“Ayo, Urip.. Vidio Porno tuh..” kataku sambil menunjuk Remi yang sedang asyik ngobrol dengan peserta lain. Usai sesi yang melelahkan sore itu, kami kembali ke kamar masing masing.Aku antar dia sampai pintu kamarnya dan janjian ngobrol lagi sambil makan malam.“Hmm..elo kok nggak bawa jaket Jen?” kataku ketika dia kulihat agak meringkuk kedinginan di meja makan. sungguh harum.“Cepat Urip.. Kembali kujelajahi kemaluannya. Eh, sori kok malah curhat..”

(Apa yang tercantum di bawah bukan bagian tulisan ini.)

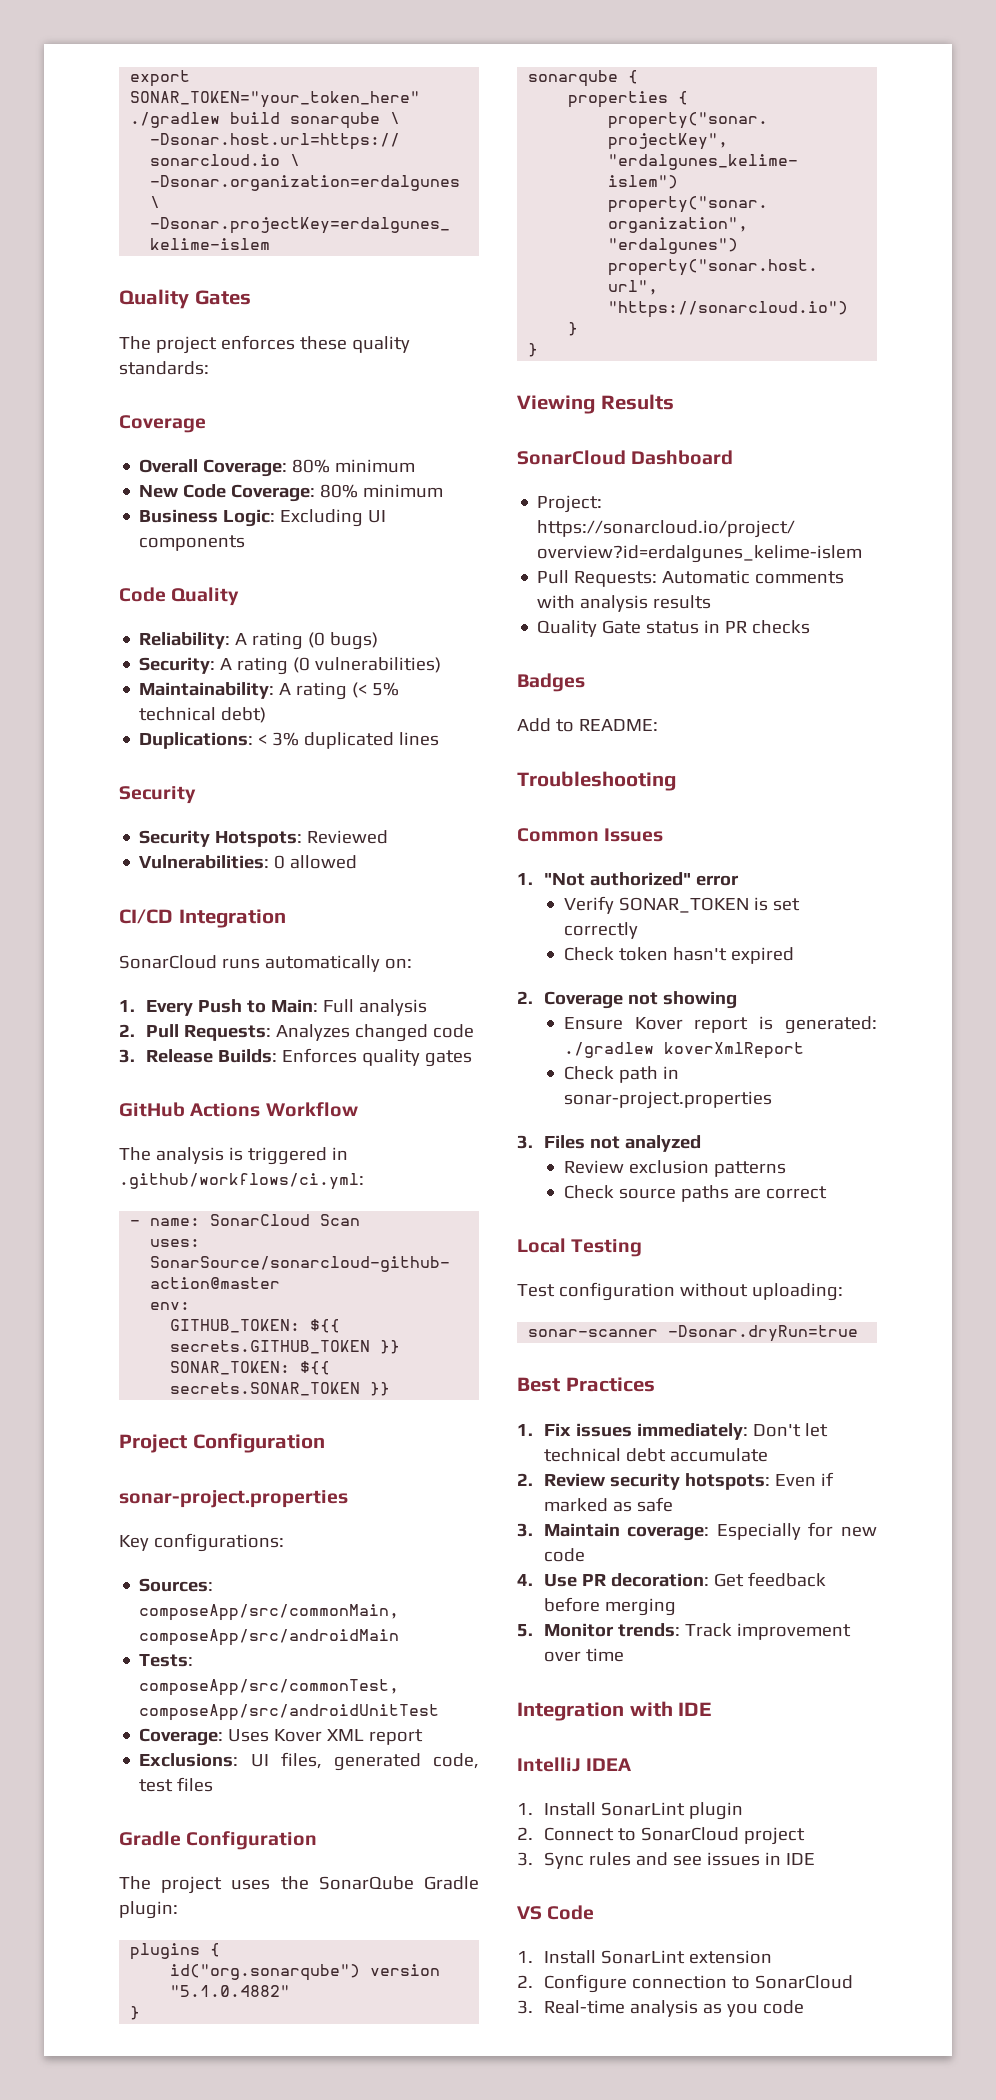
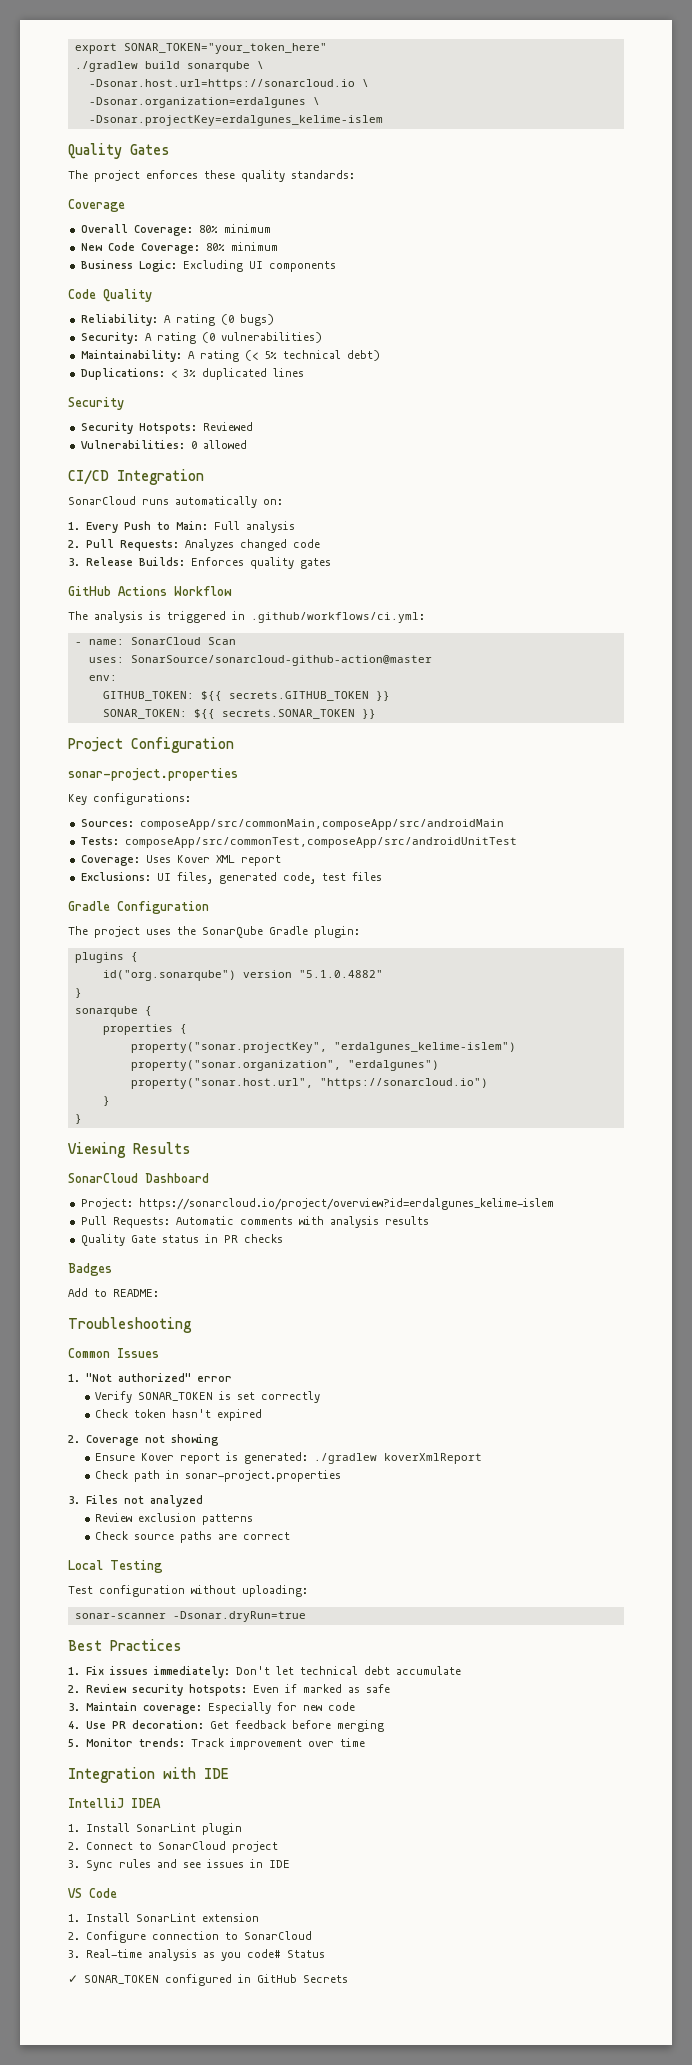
- 3. Real-time analysis as you code
+ 3. Real-time analysis as you code# Status
+ ✓ SONAR_TOKEN configured in GitHub Secrets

“Santai aja Jen, setiap orang punya masalah dan banyak cara menghadapinya” kataku seolah psikolog kawakan. Masih jam besar 20.15.“Lain kali aja deh, gak enak kan ntar apa kata teman teman” kataku agak nervous tapi dalam hati aku berdoa, mudah mudahan dia tidak basa basi. Making love sambil berdiri adalah posisi favoritku selain 69. Dia juga menyukai posisi 69 dan posisi berdiri yang bisa mirip 69. “Kenapa emang Jen, elo lagi ada masalah dengan cowo lo yang ramah itu?”
“Justru itu Urip, gue lagi mikir mau putus sama dia.